[WHAT IS NEEDED] What you return should be the complete data below, word for word, with no pictures in it.

Records drawn from a dataset
────────────────────────────────────────
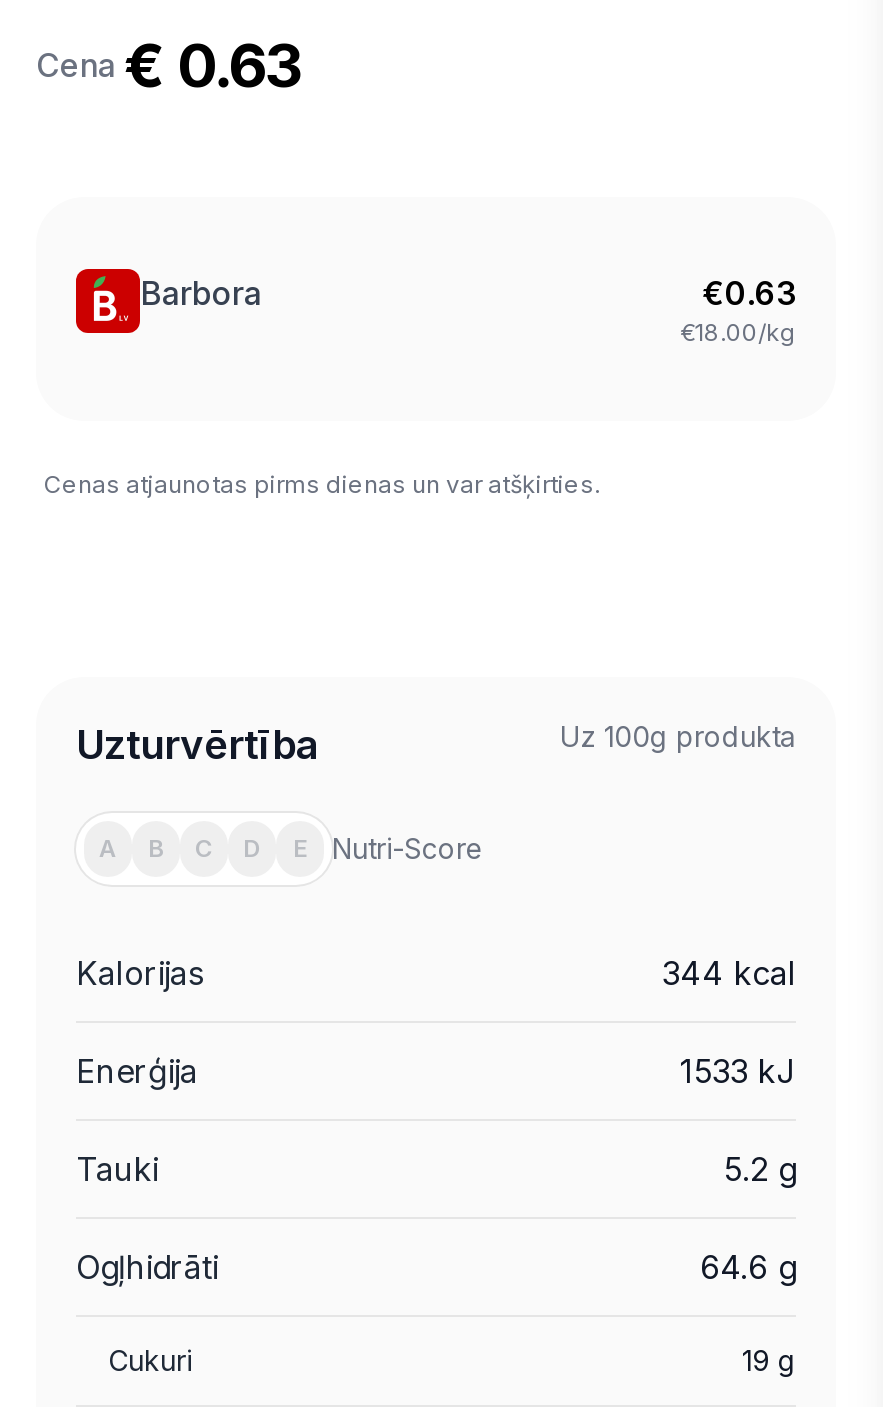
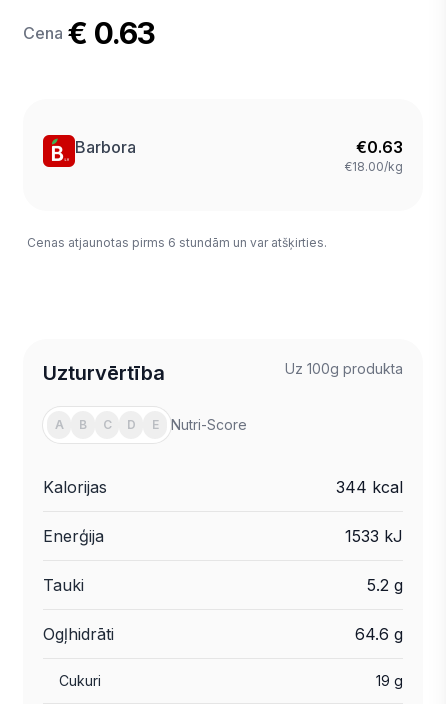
- Cenas atjaunotas pirms dienas un var atšķirties.
+ Cenas atjaunotas pirms 6 stundām un var atšķirties.
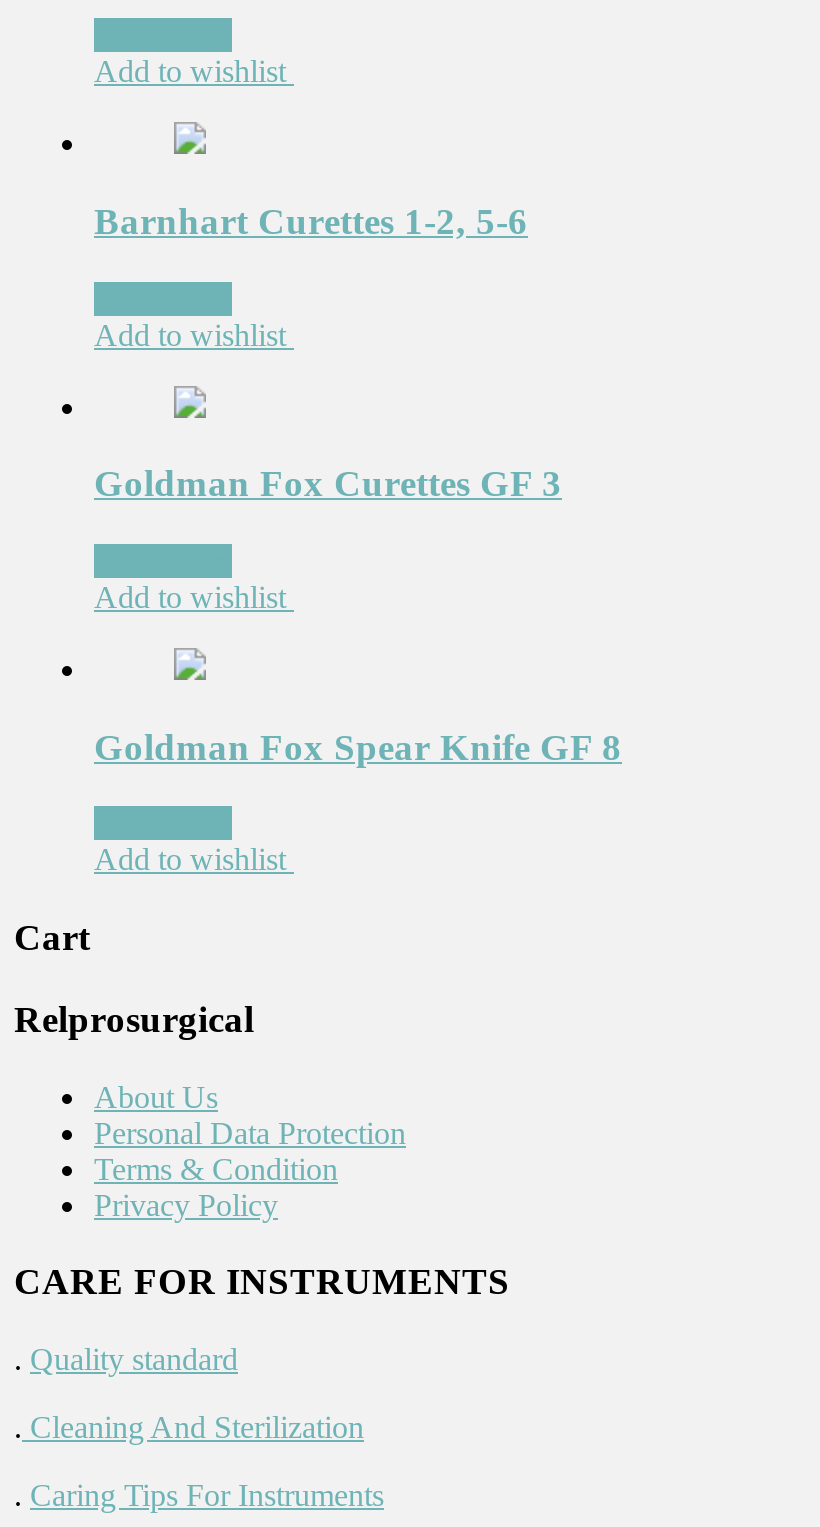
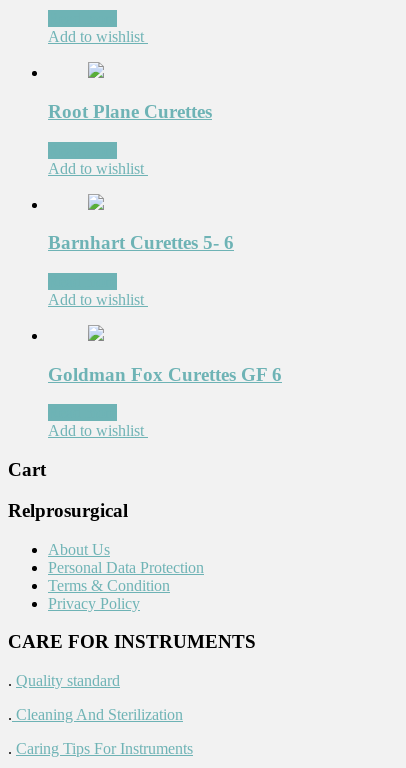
- Barnhart Curettes 1-2, 5-6
+ Root Plane Curettes

- Goldman Fox Curettes GF 3
+ Barnhart Curettes 5- 6

- Goldman Fox Spear Knife GF 8
+ Goldman Fox Curettes GF 6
────────────────────────────────────────
[WORKED SOLUTION]
- Cenas atjaunotas pirms dienas un var atšķirties.
+ Cenas atjaunotas pirms 6 stundām un var atšķirties.
- Barnhart Curettes 1-2, 5-6
+ Root Plane Curettes

- Goldman Fox Curettes GF 3
+ Barnhart Curettes 5- 6

- Goldman Fox Spear Knife GF 8
+ Goldman Fox Curettes GF 6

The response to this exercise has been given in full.